Wall Street and world stocks had their worst day in two weeks. The Nasdaq, remarkably, snapped a seven-day winning streak – its best run since November 2021. A range of yield curves in the United States and elsewhere shows investors are clearly anticipating economic slowdown, disinflation or outright recession. The inversion in the three-month/10-year U.S. yield curve is particularly staggering. The Associated Press has the story:
Stocks had biggest pullback of the year, led by tech
Wall Street had its biggest pullback of the year Wednesday after a broad slide for stocks wiped out much of the benchmark S&P 500 index’s gains from last week.
The S&P 500 fell 1.6% after having been up as much as 0.6% in the early going. The Dow Jones Industrial Average lost 1.8% and the Nasdaq composite slid 1.2%, ending a seven-day winning streak. The losses are reversal for the market, which kicked off the year with a two-week rally.
The selling came as new economic data showed that even as inflation continues to cool, the economy is slowing, heightening worries about the possibility of a recession. Meanwhile, a key Federal Reserve policymaker said interest rates need to go higher than the central bank has previously signaled.
The government reported that Americans cut back on their spending at retailers more than anticipated last month, the second straight decline.
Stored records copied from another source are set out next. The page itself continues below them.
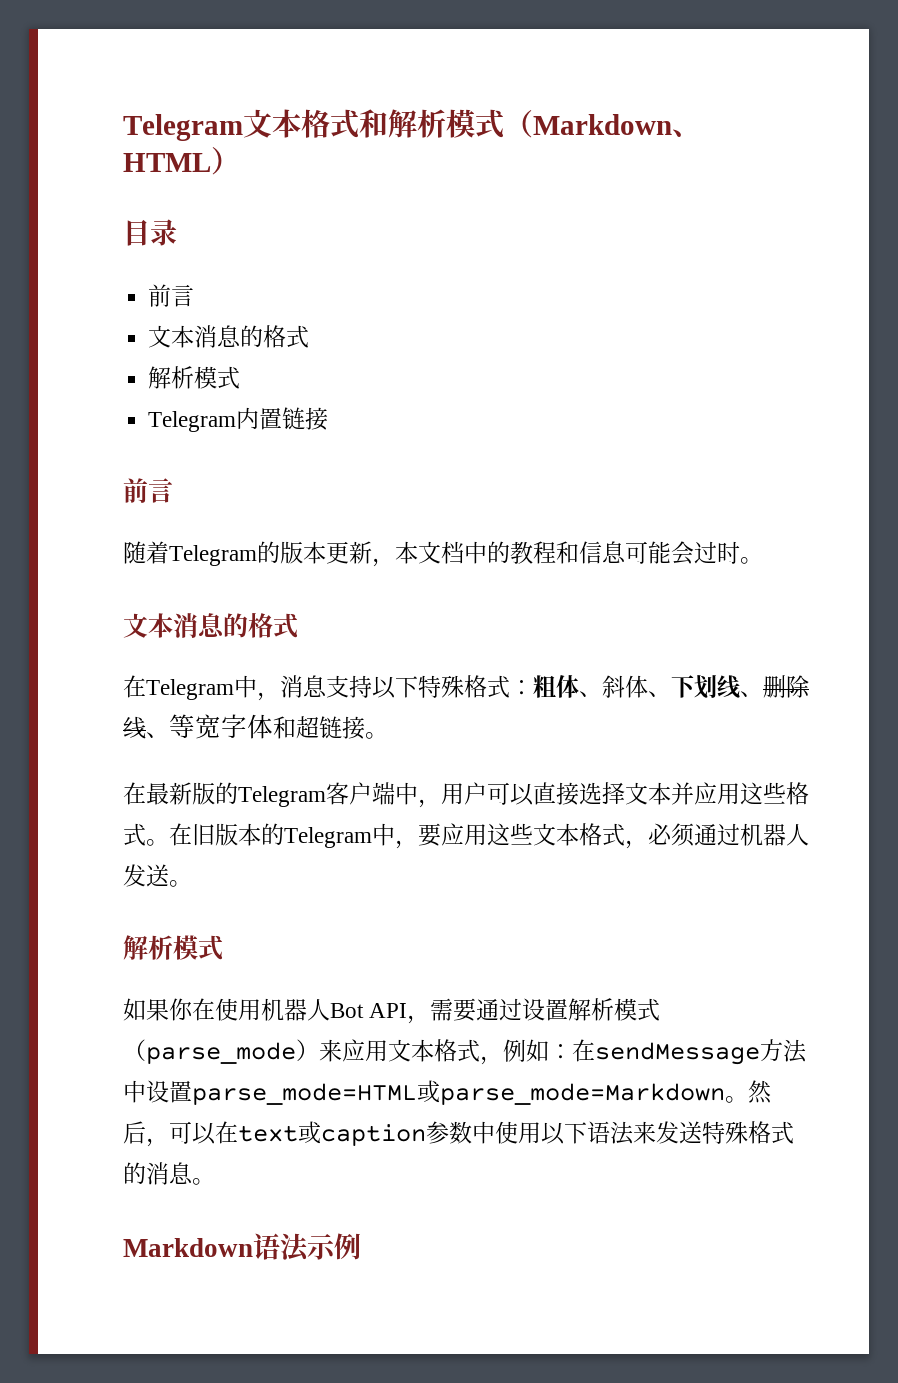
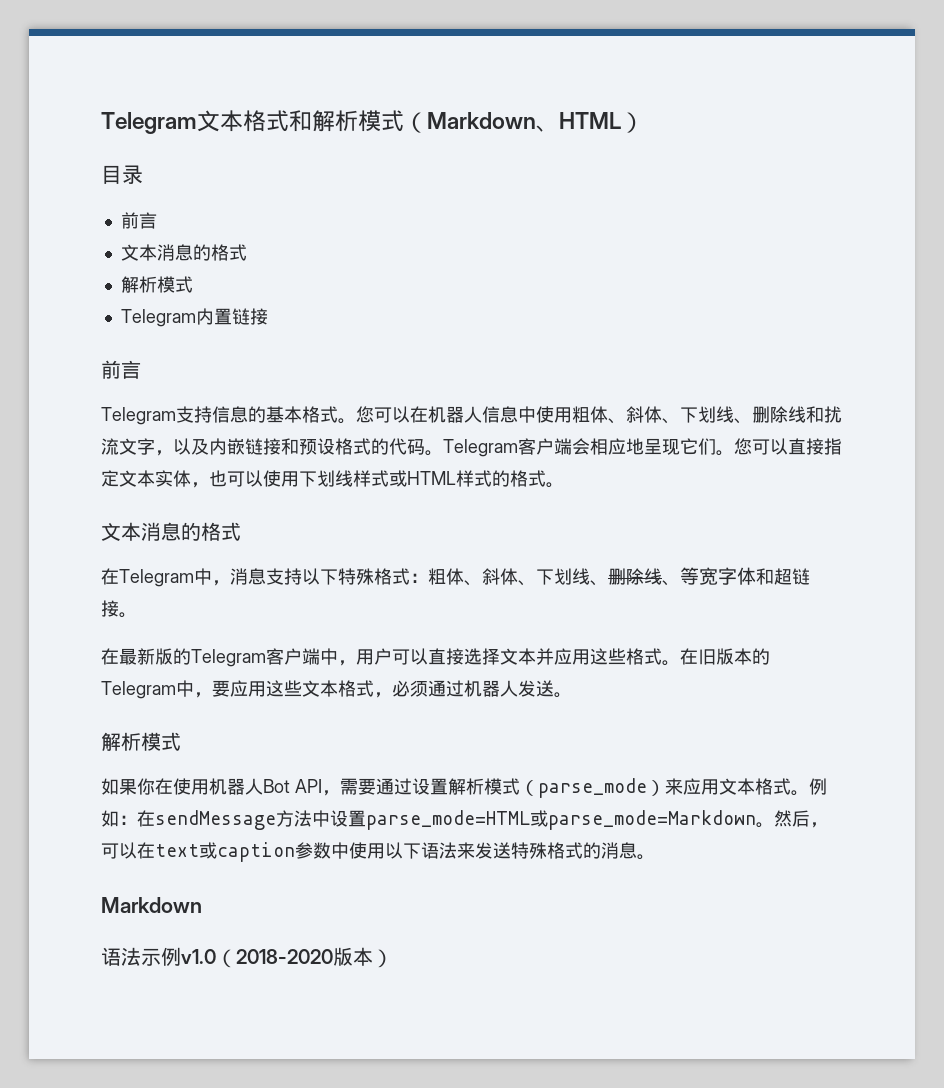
- 随着Telegram的版本更新，本文档中的教程和信息可能会过时。
+ Telegram支持信息的基本格式。您可以在机器人信息中使用粗体、斜体、下划线、删除线和扰流文字，以及内嵌链接和预设格式的代码。Telegram客户端会相应地呈现它们。您可以直接指定文本实体，也可以使用下划线样式或HTML样式的格式。
- 如果你在使用机器人Bot API，需要通过设置解析模式（parse_mode）来应用文本格式，例如：在sendMessage方法中设置parse_mode=HTML或parse_mode=Markdown。
+ 如果你在使用机器人Bot API，需要通过设置解析模式（parse_mode）来应用文本格式。例如：在sendMessage方法中设置parse_mode=HTML或parse_mode=Markdown。
  然后，可以在text或caption参数中使用以下语法来发送特殊格式的消息。
- Markdown语法示例
+ Markdown
+ 语法示例v1.0（2018-2020版本）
Separately, the Federal Reserve said U.S. industrial production, which covers manufacturing, mining and utilities, fell in December much more than economists had expected.
The government also reported more encouraging inflation data. Wholesale prices rose 6.2% in December from a year earlier, a sixth straight slowdown for the measure of prices before they are passed along to consumers.
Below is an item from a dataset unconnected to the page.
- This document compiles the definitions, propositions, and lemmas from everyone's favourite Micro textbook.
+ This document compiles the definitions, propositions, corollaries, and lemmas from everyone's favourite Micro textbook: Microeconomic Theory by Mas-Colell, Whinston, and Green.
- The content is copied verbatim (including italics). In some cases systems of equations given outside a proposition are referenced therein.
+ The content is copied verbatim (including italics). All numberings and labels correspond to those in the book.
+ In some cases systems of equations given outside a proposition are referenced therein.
“The appearances are that it looks like something is moving inflation and retail sales in the right direction, which is to say softer,” said Tom Martin, senior portfolio manager at Globalt Investments. “The question is, what does it really mean?”
Wall Street has been hoping that easing inflation and a slowdown in economic growth might influence the Federal Reserve’s position on interest rates. The central bank aggressively raised rates throughout 2022 in an effort to cool hot inflation, but that has hurt prices of stocks and bonds, and risks going too far and bringing on a recession.
While there’s growing evidence that high inflation is finally easing, further rate hikes are still needed, according to Loretta Mester, president of the Federal Reserve Bank of Cleveland.
“I still see the larger risk coming from tightening too little,” Mester said in an interview Tuesday with The Associated Press.
Mester stressed her belief that the Fed’s key rate should rise a “little bit” above the 5% to 5.25% range that policymakers have collectively projected for the end of this year.
The central bank has raised its key overnight rate to a range of 4.25% to 4.50% from roughly zero a year ago. The Fed will announce its next decision on interest rates Feb. 1. Investors are largely forecasting a raise of just 0.25 percentage points next month, down from December’s half-point hike and from four prior increases of 0.75 percentage points.
“Today’s retail sales and industrial production disappointments increase the likelihood of a recession,” said Sam Stovall, chief investment strategist at CFRA.
The broader economic picture is still not clear enough to see whether the Fed’s fight against inflation is working well enough to avoid a recession. Several major banks have forecast at least a mild recession at some point in 2023.
Technology stocks were among the biggest drags on the market, including a 1.9% drop in Microsoft after the tech titan joined others in its industry in announcing layoffs. The software giant is cutting 10,000 workers or almost 5% of its workforce.
All told, the S&P 500 fell 62.11 points to 3,928.86. The Dow dropped 613.89 points to 33,296.96. The tech-heavy Nasdaq slid 138.10 points to close at 10,957.86.
Small company stocks also lost ground. The Russell 2000 index fell 29.92 points, or 1.6%, to 1,854.36.
Treasury yields fell broadly as traders reviewed the latest economic data. The 10-year Treasury yield, which influences interest rates on mortgages and other loans, fell to 3.37% from 3.55% late Tuesday.
The yield on the two-year Treasury, which tracks expectations for future Fed action, fell to 4.09% from about 4.16% just before the latest economic data was released. It was as high as 4.21% late Tuesday.
Investors also reviewed the latest batch of corporate earnings to get more insight into how inflation and consumer spending are affecting profits and revenue. PNC Financial Services Group fell 6% after reporting weak earnings.
Markets in Europe and Asia closed mostly higher. Japan’s Nikkei 225 rose 2.5% after the Bank of Japan kept its loose monetary policy unchanged, dispelling speculation that it would yield to pressure and join other central banks in raising interest rates to fight inflation.